Nessuno, oggi, pertanto, può esimersi dal porsi queste domande visto che chi pagherà per questi atti di perpetratori e criminali vestiti da filantropi, da politici, da gente comune, sarà sempre e comunque la popolazione civile. Il vero nemico, perciò, a cui è rivolto questo attacco totale, questa Guerra del XXI secolo, preparata da tempo e messa in atto da quasi tre anni, siamo tutti noi e a noi spetta decidere se farci travolgere dalla storia che si “manifesta” proni e servi o fare delle scelte basate su un cambiamento, interiore e verso il mondo, inevitabile, che non vada verso il post-umano ma verso un uomo sovrano, indipendente, libero, vivente in una comunità di popoli legati alle proprie tradizioni, che non ne impone una agli altri, ma che esige, e da, rispetto reciproco, facendosi forte della responsabilità che si è preso, ovvero Libertà suprema.
Luca Cerardi
FONTE: https://lucacerardi.wordpress.com/2022/08/31/decadenza-e-guerra/
Pubblicato da Tommesh per comedonchisciotte.org
NOTE:
1 Cfr. L. Tolstoj, Guerra e Pace, Introduzione di Eridano Bazzarelli, Bur, Milano, 2002.
2 Ibidem, p. 941.
3 Se leggiamo La Repubblica di Platone, possiamo ricordare come nel dialogo in cui parla Trasimaco, pare evidente che il potere, attraverso la giustizia, giochi sempre contro il popolo poiché utile del più forte.
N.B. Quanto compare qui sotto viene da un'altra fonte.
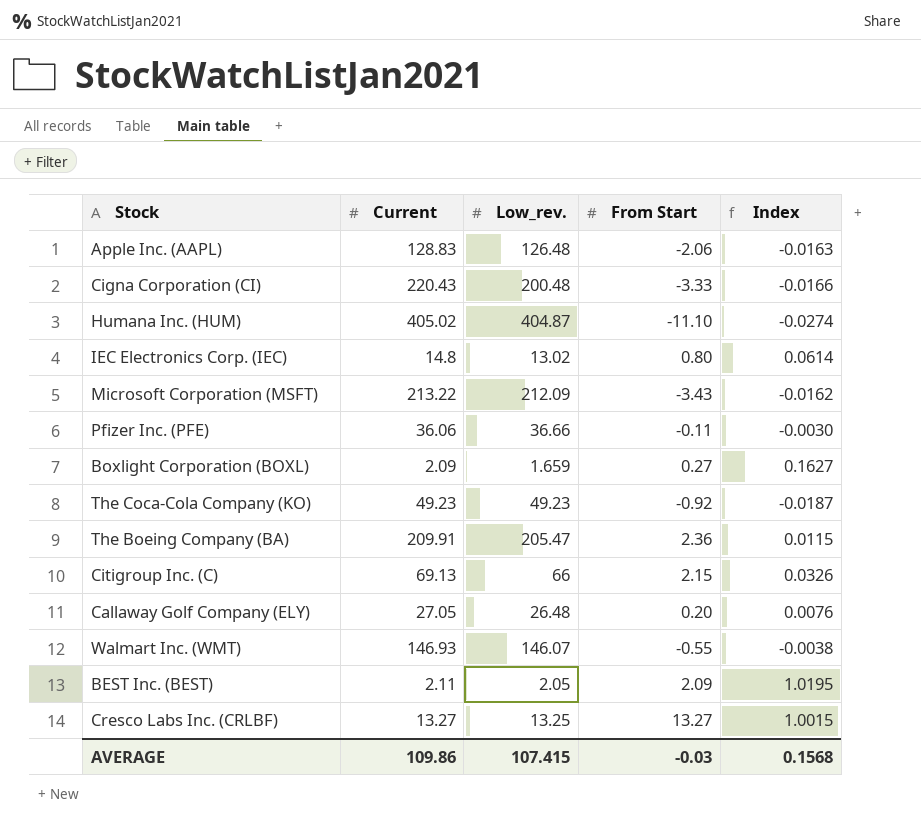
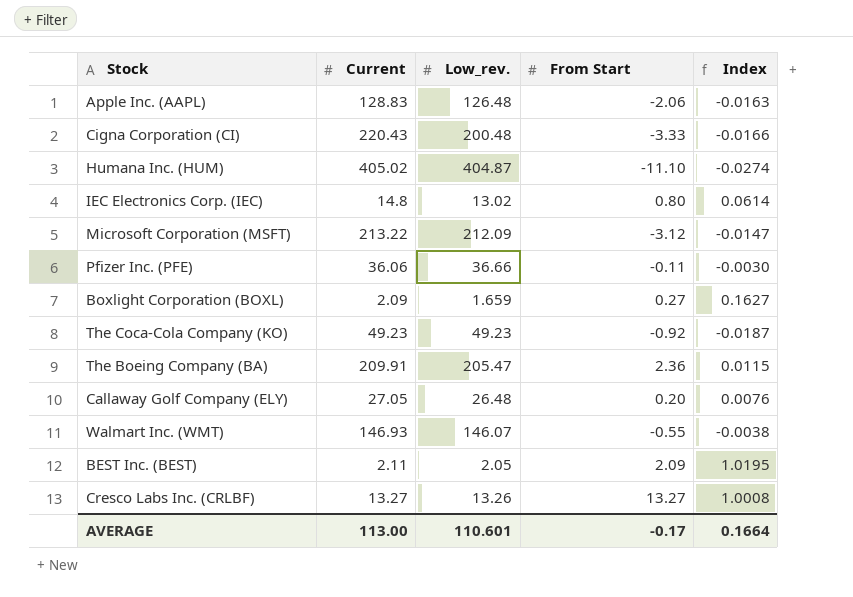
row Citigroup Inc. (C): 69.13 | 66 | 2.15 | 0.0326 -> none
Microsoft Corporation (MSFT) | From Start: -3.43 -> -3.12
Microsoft Corporation (MSFT) | Index: -0.0162 -> -0.0147
Cresco Labs Inc. (CRLBF) | Low_rev.: 13.25 -> 13.26
Cresco Labs Inc. (CRLBF) | Index: 1.0015 -> 1.0008
AVERAGE | Current: 109.86 -> 113.00
AVERAGE | Low_rev.: 107.415 -> 110.601
AVERAGE | From Start: -0.03 -> -0.17
AVERAGE | Index: 0.1568 -> 0.1664

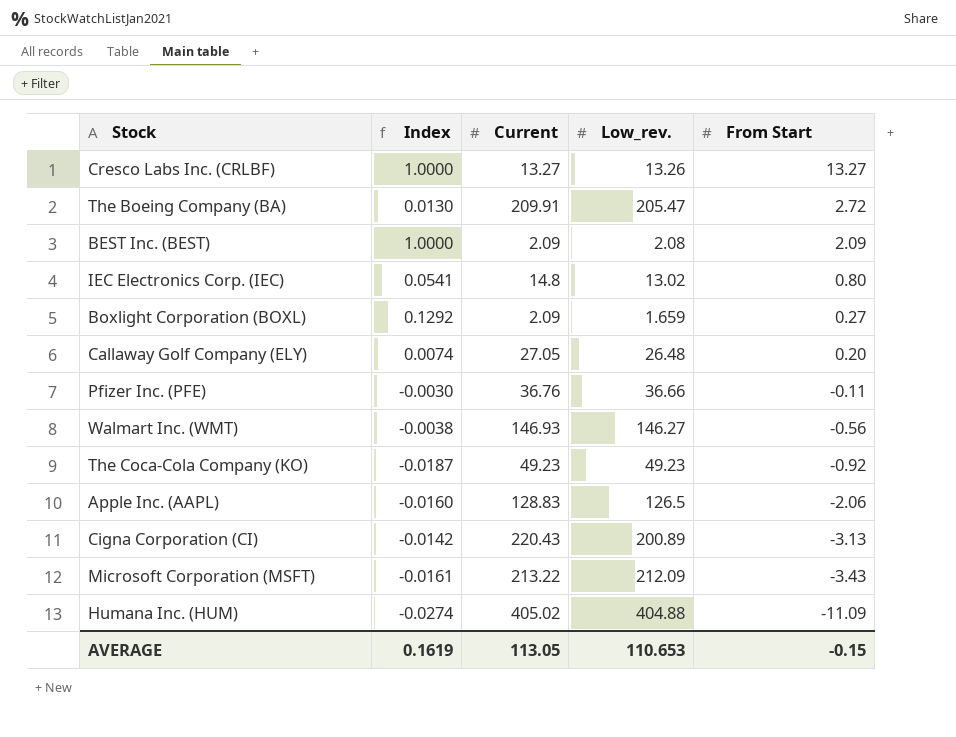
row order: none -> From Start descending
column Index | formula: [From Start] / [Low_rev.] -> [From Start] / [Current]
column Index | position: 5 -> 2
The Boeing Company (BA) | From Start: 2.36 -> 2.72
BEST Inc. (BEST) | Current: 2.11 -> 2.09
BEST Inc. (BEST) | Low_rev.: 2.05 -> 2.08
Pfizer Inc. (PFE) | Current: 36.06 -> 36.76
Walmart Inc. (WMT) | Low_rev.: 146.07 -> 146.27
Walmart Inc. (WMT) | From Start: -0.55 -> -0.56
Apple Inc. (AAPL) | Low_rev.: 126.48 -> 126.5
Cigna Corporation (CI) | Low_rev.: 200.48 -> 200.89
Cigna Corporation (CI) | From Start: -3.33 -> -3.13
Microsoft Corporation (MSFT) | From Start: -3.12 -> -3.43
Humana Inc. (HUM) | Low_rev.: 404.87 -> 404.88
Humana Inc. (HUM) | From Start: -11.10 -> -11.09
AVERAGE | Index: 0.1664 -> 0.1619
AVERAGE | Current: 113.00 -> 113.05
AVERAGE | Low_rev.: 110.601 -> 110.653
AVERAGE | From Start: -0.17 -> -0.15

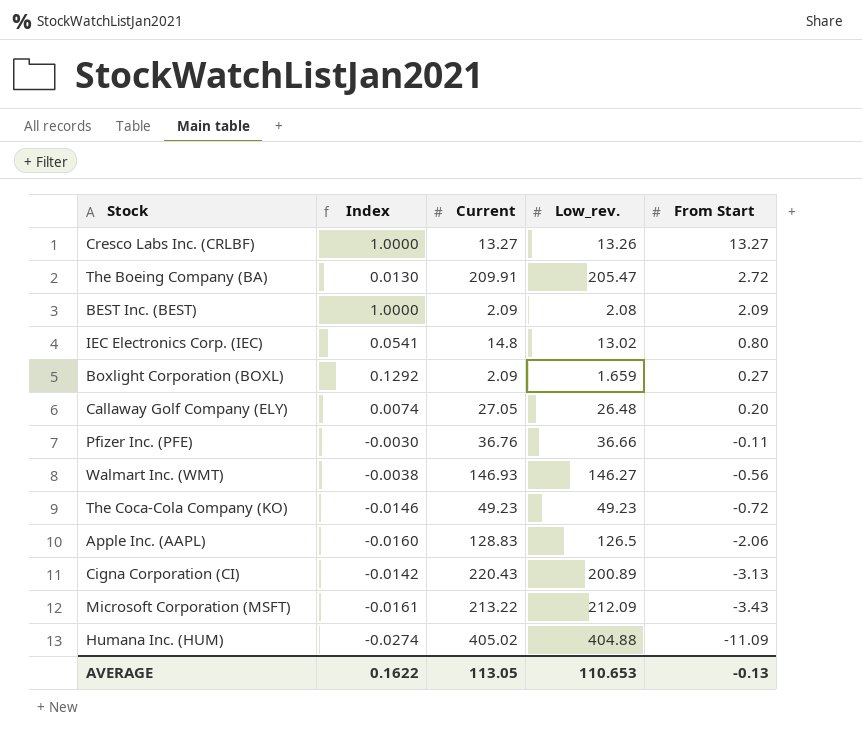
The Coca-Cola Company (KO) | Index: -0.0187 -> -0.0146
The Coca-Cola Company (KO) | From Start: -0.92 -> -0.72
AVERAGE | Index: 0.1619 -> 0.1622
AVERAGE | From Start: -0.15 -> -0.13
4 Qui potremmo tornare a Kant, non solo sulla questione dell’askesis, disinteresse che dovrebbe avere chi governa (assenza di interessi personali nella gestione della cosa pubblica), ma anche su ciò che dovrebbero fare i governi per ottenere ed avere una “Pace perpetua”.
5 Cfr. L. Tolstoj, Guerra e Pace, Introduzione di Eridano Bazzarelli, Bur, Milano, 2002, p. 776.